## What you are asked to do
Output each entry exactly as written.

::::::::::

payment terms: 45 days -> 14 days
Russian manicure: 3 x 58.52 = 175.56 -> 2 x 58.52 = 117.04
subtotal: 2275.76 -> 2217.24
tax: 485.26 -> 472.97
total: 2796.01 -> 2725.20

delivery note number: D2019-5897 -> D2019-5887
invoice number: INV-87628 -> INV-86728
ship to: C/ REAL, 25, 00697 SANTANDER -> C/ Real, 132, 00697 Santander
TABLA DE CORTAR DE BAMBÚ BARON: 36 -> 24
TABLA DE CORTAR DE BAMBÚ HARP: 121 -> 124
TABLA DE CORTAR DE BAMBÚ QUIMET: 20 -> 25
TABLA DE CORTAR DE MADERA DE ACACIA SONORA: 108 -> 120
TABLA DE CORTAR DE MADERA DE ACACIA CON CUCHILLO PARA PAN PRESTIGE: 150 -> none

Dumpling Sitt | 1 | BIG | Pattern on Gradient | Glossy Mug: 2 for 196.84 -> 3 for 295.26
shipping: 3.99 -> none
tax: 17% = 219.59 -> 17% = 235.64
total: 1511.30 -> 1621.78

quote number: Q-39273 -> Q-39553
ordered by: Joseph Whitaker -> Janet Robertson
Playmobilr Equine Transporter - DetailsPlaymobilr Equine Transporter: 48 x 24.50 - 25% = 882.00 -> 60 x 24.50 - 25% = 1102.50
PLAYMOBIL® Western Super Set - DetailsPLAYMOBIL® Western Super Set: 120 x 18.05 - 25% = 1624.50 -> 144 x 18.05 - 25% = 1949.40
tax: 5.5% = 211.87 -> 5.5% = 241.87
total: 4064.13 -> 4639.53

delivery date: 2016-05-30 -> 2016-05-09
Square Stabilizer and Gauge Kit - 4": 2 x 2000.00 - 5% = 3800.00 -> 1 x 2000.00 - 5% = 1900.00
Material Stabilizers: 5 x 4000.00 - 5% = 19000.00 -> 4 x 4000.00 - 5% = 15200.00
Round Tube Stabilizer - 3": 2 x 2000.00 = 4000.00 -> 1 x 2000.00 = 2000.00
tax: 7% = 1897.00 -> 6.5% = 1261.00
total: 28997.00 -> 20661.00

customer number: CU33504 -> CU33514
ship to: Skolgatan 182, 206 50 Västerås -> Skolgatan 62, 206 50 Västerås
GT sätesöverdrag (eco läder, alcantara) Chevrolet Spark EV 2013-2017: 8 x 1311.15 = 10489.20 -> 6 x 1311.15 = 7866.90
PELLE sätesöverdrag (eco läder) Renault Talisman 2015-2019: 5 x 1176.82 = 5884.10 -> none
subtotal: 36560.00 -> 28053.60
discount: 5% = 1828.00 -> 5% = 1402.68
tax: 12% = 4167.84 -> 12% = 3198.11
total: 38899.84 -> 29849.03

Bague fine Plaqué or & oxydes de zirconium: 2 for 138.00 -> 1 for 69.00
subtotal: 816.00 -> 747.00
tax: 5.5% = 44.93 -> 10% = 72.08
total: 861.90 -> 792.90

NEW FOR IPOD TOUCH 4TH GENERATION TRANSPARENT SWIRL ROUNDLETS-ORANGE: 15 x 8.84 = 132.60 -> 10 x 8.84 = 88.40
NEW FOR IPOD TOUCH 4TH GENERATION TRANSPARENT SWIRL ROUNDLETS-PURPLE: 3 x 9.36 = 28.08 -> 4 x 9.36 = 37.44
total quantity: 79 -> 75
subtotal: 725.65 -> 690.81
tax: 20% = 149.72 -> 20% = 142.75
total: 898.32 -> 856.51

::::::::::

## Answer box
payment terms: 45 days -> 14 days
Russian manicure: 3 x 58.52 = 175.56 -> 2 x 58.52 = 117.04
subtotal: 2275.76 -> 2217.24
tax: 485.26 -> 472.97
total: 2796.01 -> 2725.20

delivery note number: D2019-5897 -> D2019-5887
invoice number: INV-87628 -> INV-86728
ship to: C/ REAL, 25, 00697 SANTANDER -> C/ Real, 132, 00697 Santander
TABLA DE CORTAR DE BAMBÚ BARON: 36 -> 24
TABLA DE CORTAR DE BAMBÚ HARP: 121 -> 124
TABLA DE CORTAR DE BAMBÚ QUIMET: 20 -> 25
TABLA DE CORTAR DE MADERA DE ACACIA SONORA: 108 -> 120
TABLA DE CORTAR DE MADERA DE ACACIA CON CUCHILLO PARA PAN PRESTIGE: 150 -> none

Dumpling Sitt | 1 | BIG | Pattern on Gradient | Glossy Mug: 2 for 196.84 -> 3 for 295.26
shipping: 3.99 -> none
tax: 17% = 219.59 -> 17% = 235.64
total: 1511.30 -> 1621.78

quote number: Q-39273 -> Q-39553
ordered by: Joseph Whitaker -> Janet Robertson
Playmobilr Equine Transporter - DetailsPlaymobilr Equine Transporter: 48 x 24.50 - 25% = 882.00 -> 60 x 24.50 - 25% = 1102.50
PLAYMOBIL® Western Super Set - DetailsPLAYMOBIL® Western Super Set: 120 x 18.05 - 25% = 1624.50 -> 144 x 18.05 - 25% = 1949.40
tax: 5.5% = 211.87 -> 5.5% = 241.87
total: 4064.13 -> 4639.53

delivery date: 2016-05-30 -> 2016-05-09
Square Stabilizer and Gauge Kit - 4": 2 x 2000.00 - 5% = 3800.00 -> 1 x 2000.00 - 5% = 1900.00
Material Stabilizers: 5 x 4000.00 - 5% = 19000.00 -> 4 x 4000.00 - 5% = 15200.00
Round Tube Stabilizer - 3": 2 x 2000.00 = 4000.00 -> 1 x 2000.00 = 2000.00
tax: 7% = 1897.00 -> 6.5% = 1261.00
total: 28997.00 -> 20661.00

customer number: CU33504 -> CU33514
ship to: Skolgatan 182, 206 50 Västerås -> Skolgatan 62, 206 50 Västerås
GT sätesöverdrag (eco läder, alcantara) Chevrolet Spark EV 2013-2017: 8 x 1311.15 = 10489.20 -> 6 x 1311.15 = 7866.90
PELLE sätesöverdrag (eco läder) Renault Talisman 2015-2019: 5 x 1176.82 = 5884.10 -> none
subtotal: 36560.00 -> 28053.60
discount: 5% = 1828.00 -> 5% = 1402.68
tax: 12% = 4167.84 -> 12% = 3198.11
total: 38899.84 -> 29849.03

Bague fine Plaqué or & oxydes de zirconium: 2 for 138.00 -> 1 for 69.00
subtotal: 816.00 -> 747.00
tax: 5.5% = 44.93 -> 10% = 72.08
total: 861.90 -> 792.90

NEW FOR IPOD TOUCH 4TH GENERATION TRANSPARENT SWIRL ROUNDLETS-ORANGE: 15 x 8.84 = 132.60 -> 10 x 8.84 = 88.40
NEW FOR IPOD TOUCH 4TH GENERATION TRANSPARENT SWIRL ROUNDLETS-PURPLE: 3 x 9.36 = 28.08 -> 4 x 9.36 = 37.44
total quantity: 79 -> 75
subtotal: 725.65 -> 690.81
tax: 20% = 149.72 -> 20% = 142.75
total: 898.32 -> 856.51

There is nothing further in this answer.